Framing is easy if you have the right tools and someone with you who knows what they're doing.  Papa Dish had been a carpenter so he was our foreman on the job.  You need to buy the straightest 2 x 4's, which are really 1 1/2" x 3 1/2" {yes, you need to know this}, that you can find.  You also need a good saw.  We used the miter saw we borrowed from Carroll {thank you!} to cut down our lumber to the correct height, but you could also use a circular saw, a table saw, a hack saw, etc . . . 

If you are filling in a wall that has a ceiling already, building your frame on the ground first then tipping it up as you do in new construction, will not be possible.  If you are doing new construction, a basement wall, and/or a soffit, click here for very good instructions.    

Tip: Use a spacer block 14 1/2" long to place between your studs.  This will give you something to nail or screw into, it keeps your stud straight and level, and makes sure your studs are 16" on center.  Why 14 1/2"!?  Because if you want your studs 16" OC {on center}, you need to account for half of each stud width.  3/4" + 3/4" + 14 1/2" = 16"  Who said you wouldn't need algebra?
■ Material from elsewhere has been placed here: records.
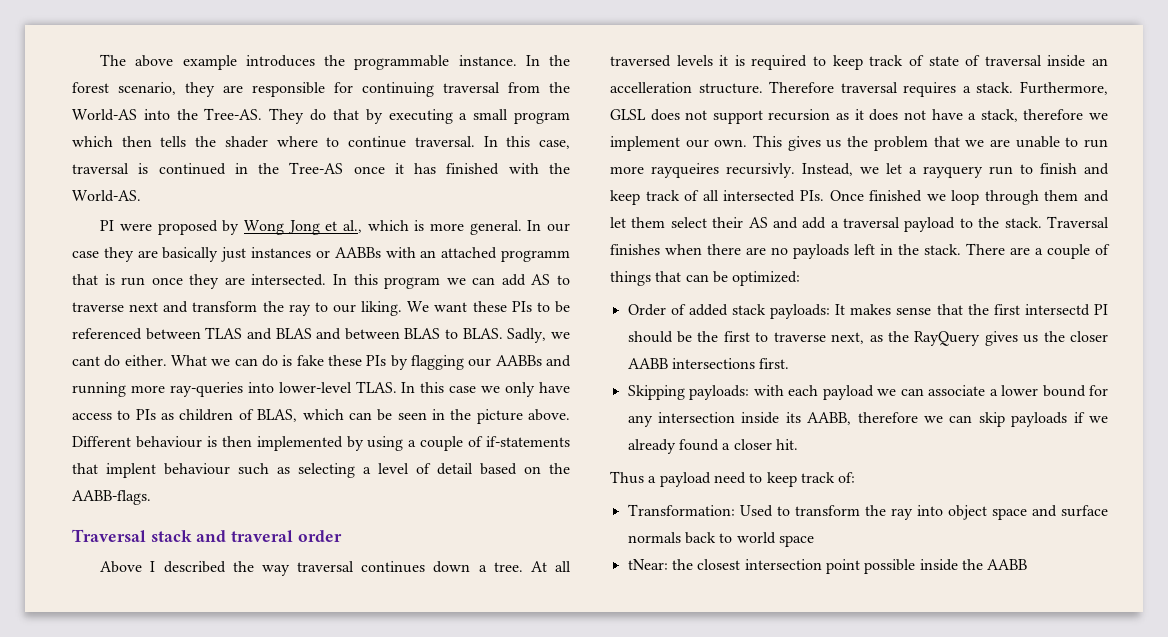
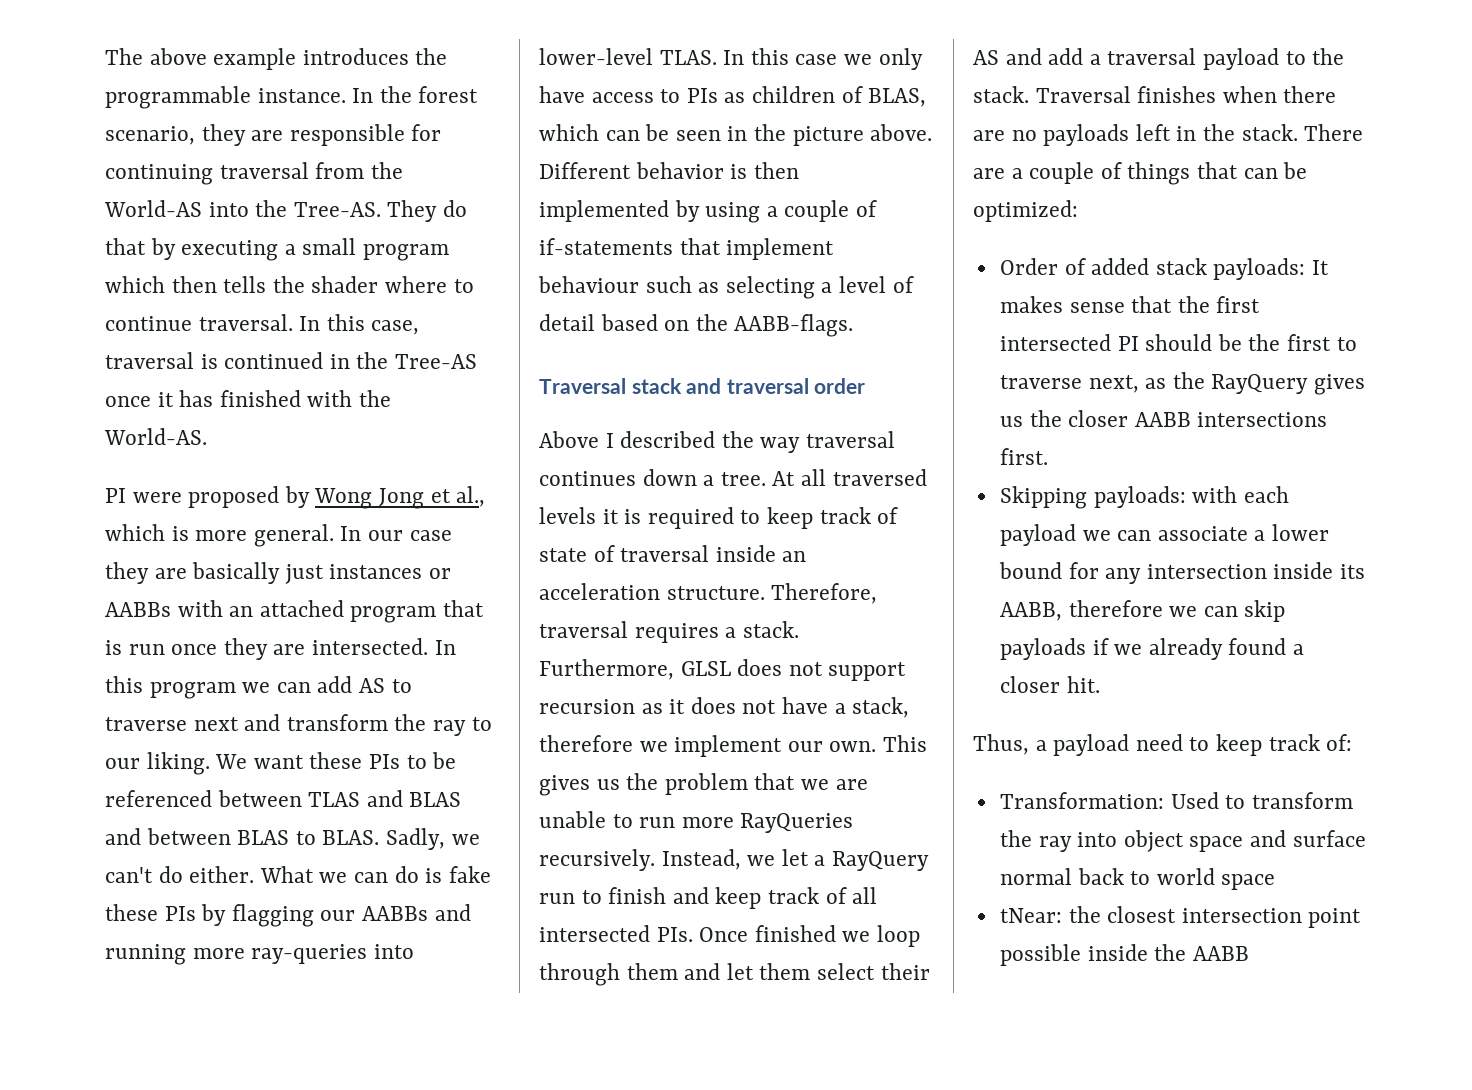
[500,250,570,262] programm -> [350,606,437,623] program
[72,356,100,366] cant -> [105,867,153,883] can't
[135,436,202,448] behaviour -> [635,162,724,179] behavior
[106,463,156,478] implent -> [726,238,835,260] implement
[231,530,294,542] traveral -> [726,378,809,394] traversal
[610,81,835,94] accelleration structure. Therefore -> [539,583,878,604] acceleration structure. Therefore,
[651,163,795,178] rayqueires recursivly. -> [740,813,854,833] [539,849,655,871] RayQueries recursively.
[923,166,983,178] rayquery -> [832,851,930,871] RayQuery
[1024,304,1090,316] intersectd -> [999,334,1111,351] intersected
[610,471,644,484] Thus -> [973,734,1029,755] Thus,
[627,532,681,543] normals -> [999,868,1072,885] normal

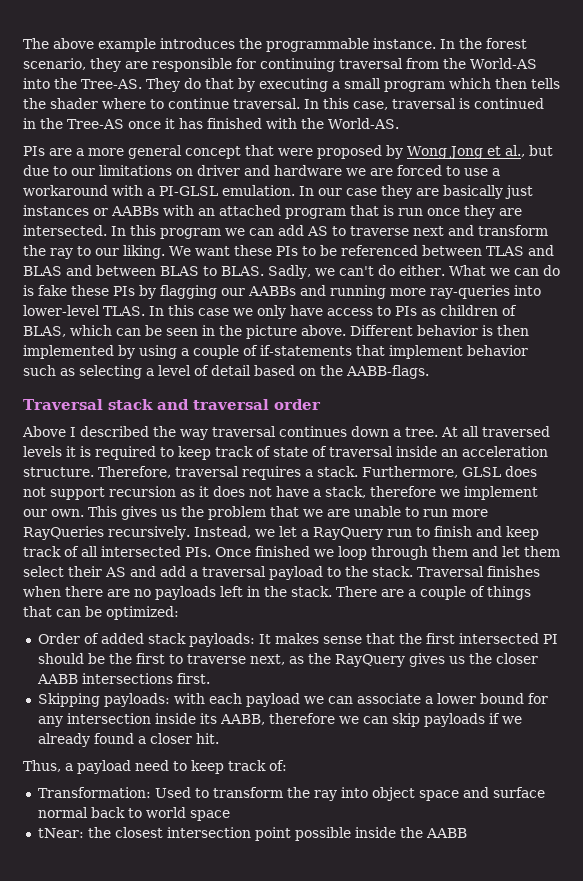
[105,488,126,503] PI -> [23,145,274,159] PIs are a more general concept that
[105,524,334,547] which is more general. -> [528,145,553,156] [23,165,500,176] [23,185,295,196] but due to our limitations on driver and hardware we are forced to use a workaround with a PI-GLSL emulation.
[538,276,639,293] behaviour -> [467,345,528,356] behavior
The 16 vs. 24 debate:  Older homes will have their studs 16" OC while some newer homes have them at 24" OC.  Why?  Well, in a nut shell, to save money.  Wider stud width equals fewer studs, which equals less money.  Personally I'm not so cool with the 24" idea.  My BFF did this in her basement and then when they tried to wall hang their new gigantic flat screen, only one stud was within reach of the mount.  Now they have to cut out the drywall on the backside (luckily the storage room) and retrofit their wall with a new stud and some blocking.  This is a lot of work.  They also work full time and have a toddler.  So, no, it isn't done yet.  

A compromise I've heard of is a 19 1/4" stud width.  This will save you one stud for every 8' - 0" wall that you have.  For me, the cost savings of $3 a stud does not justify going off standard construction methods.  But if you're that cheap, and if you're fine with the next homeowner never being able to find a stud and thinking you're crazy, go for it.  : )

"The Wall"
The new wall with a frame for the built-in shelving.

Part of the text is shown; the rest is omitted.